Your task>
Make an exact copy, from the records below, of the lines from the line containing "[118,668,196,684] Klepmann ->" to the line containing "[821,352,855,366] talk ->", both lines included, excluding pictures.

Task inputs>
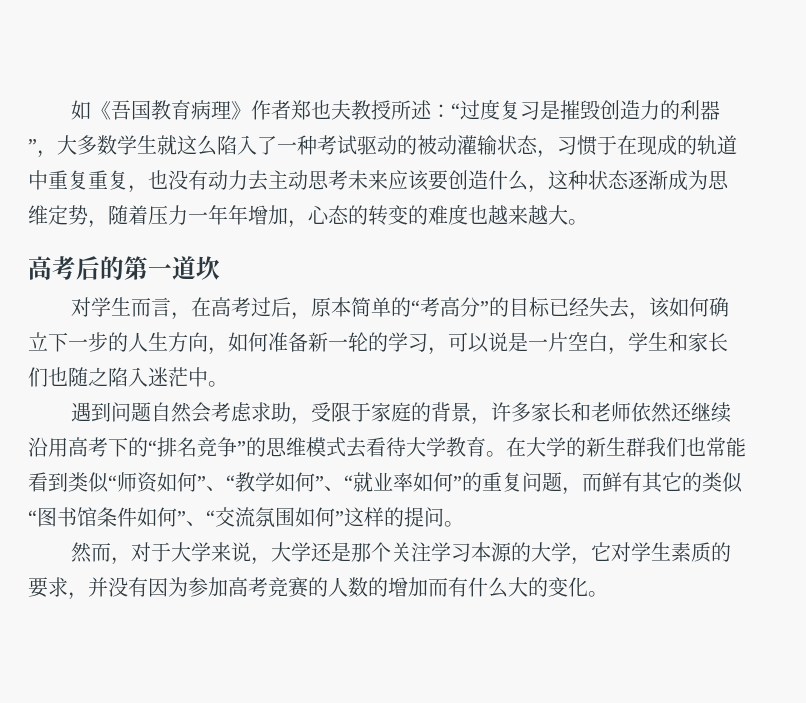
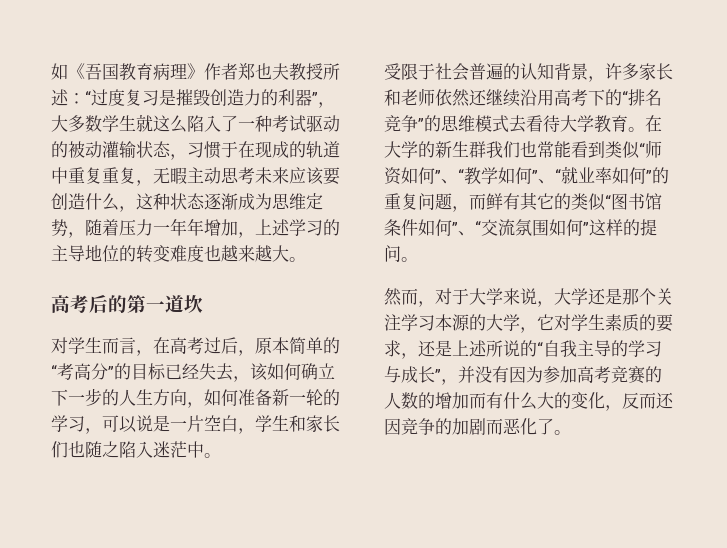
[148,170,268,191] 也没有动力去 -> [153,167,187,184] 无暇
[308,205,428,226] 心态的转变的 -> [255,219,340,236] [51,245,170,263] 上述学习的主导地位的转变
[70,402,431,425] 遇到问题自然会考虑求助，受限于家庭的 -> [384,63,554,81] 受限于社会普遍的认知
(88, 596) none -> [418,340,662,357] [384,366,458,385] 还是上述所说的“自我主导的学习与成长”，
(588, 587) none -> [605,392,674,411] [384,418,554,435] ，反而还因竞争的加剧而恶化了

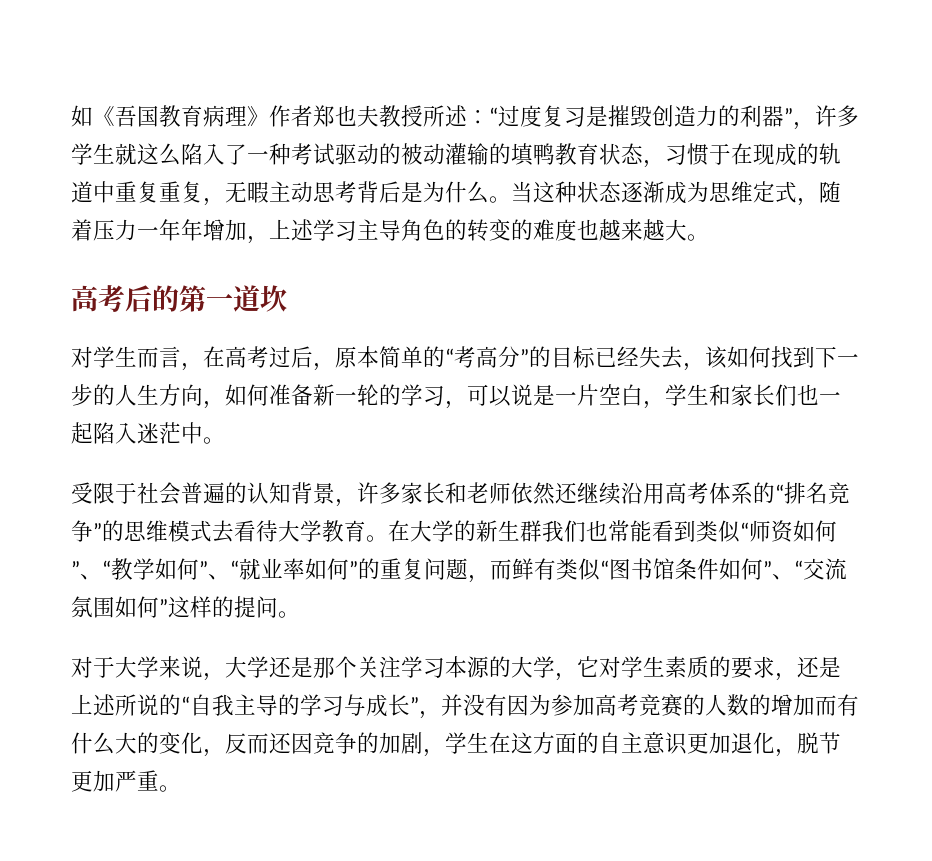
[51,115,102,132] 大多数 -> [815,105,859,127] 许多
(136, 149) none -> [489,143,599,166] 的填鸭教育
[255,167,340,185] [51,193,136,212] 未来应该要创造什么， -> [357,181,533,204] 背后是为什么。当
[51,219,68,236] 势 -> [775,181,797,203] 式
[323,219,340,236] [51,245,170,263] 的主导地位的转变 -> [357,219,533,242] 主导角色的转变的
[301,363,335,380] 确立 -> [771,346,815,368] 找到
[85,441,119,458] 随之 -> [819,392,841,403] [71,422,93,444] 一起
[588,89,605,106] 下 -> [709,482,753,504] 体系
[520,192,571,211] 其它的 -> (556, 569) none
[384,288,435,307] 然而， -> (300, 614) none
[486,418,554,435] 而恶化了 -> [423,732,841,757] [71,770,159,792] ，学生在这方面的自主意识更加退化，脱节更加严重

...

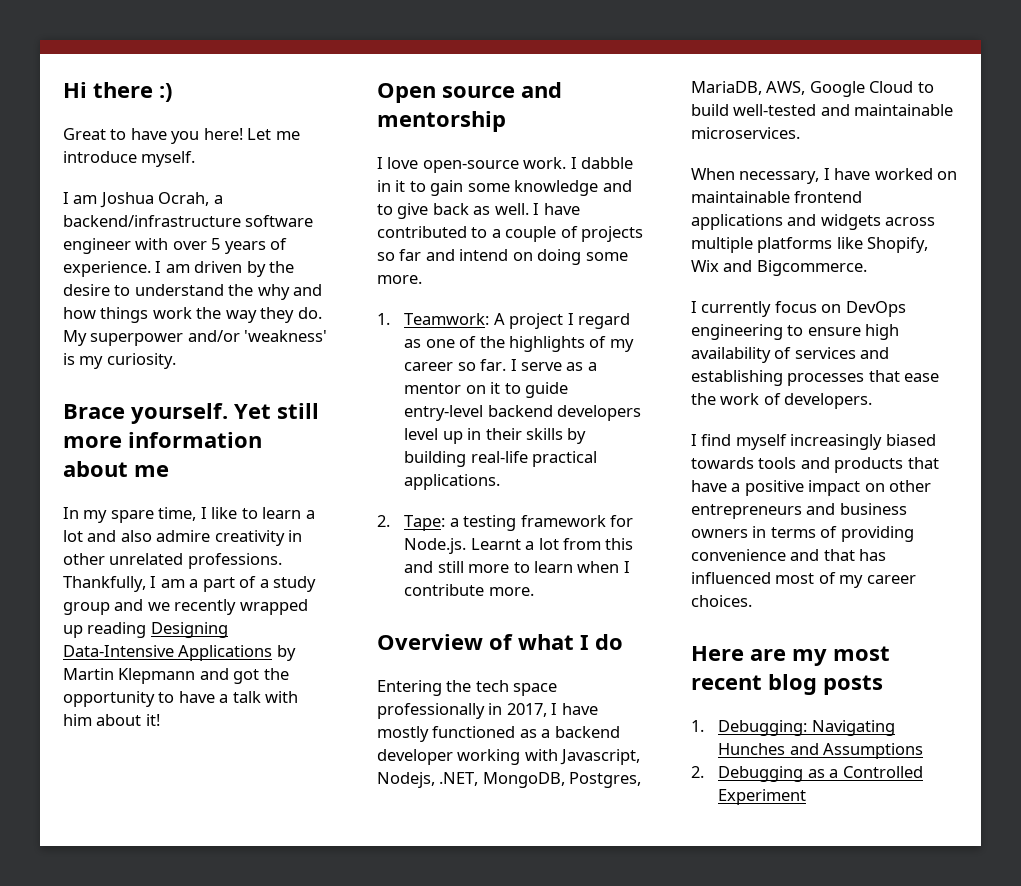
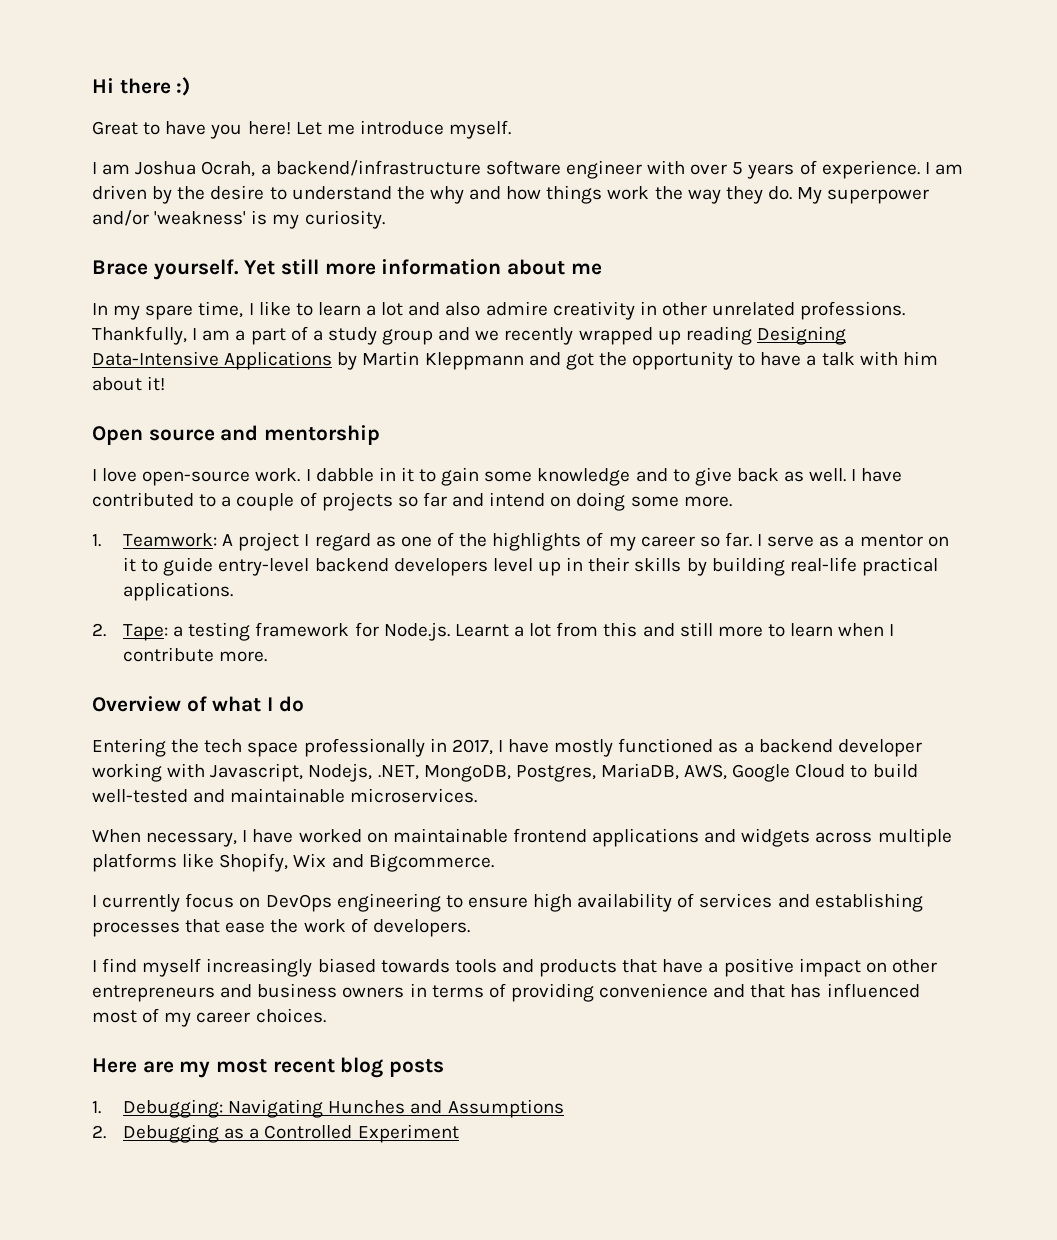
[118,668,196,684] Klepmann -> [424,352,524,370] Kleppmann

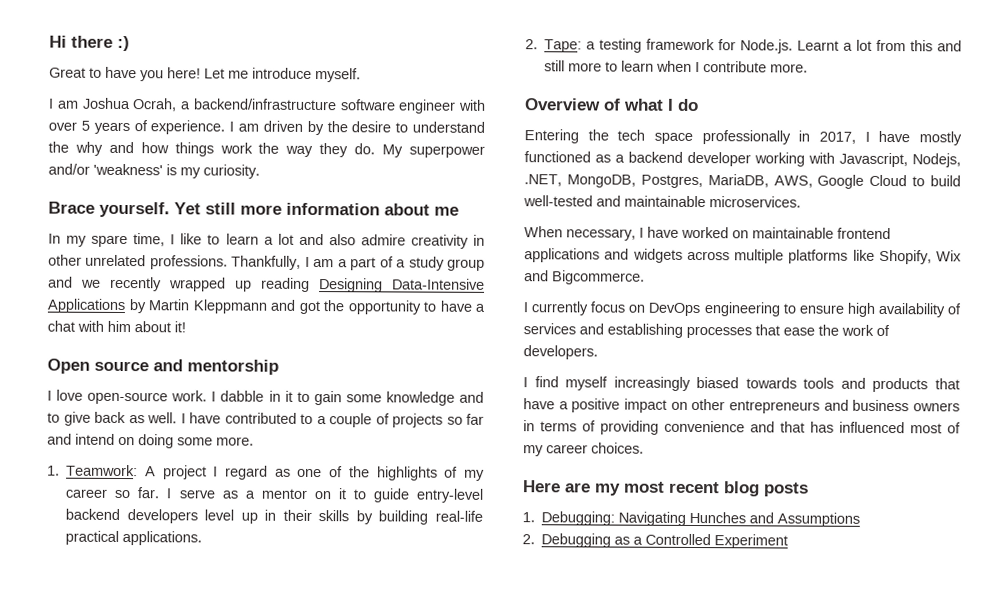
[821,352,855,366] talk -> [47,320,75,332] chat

Written response>
[118,668,196,684] Klepmann -> [424,352,524,370] Kleppmann

[821,352,855,366] talk -> [47,320,75,332] chat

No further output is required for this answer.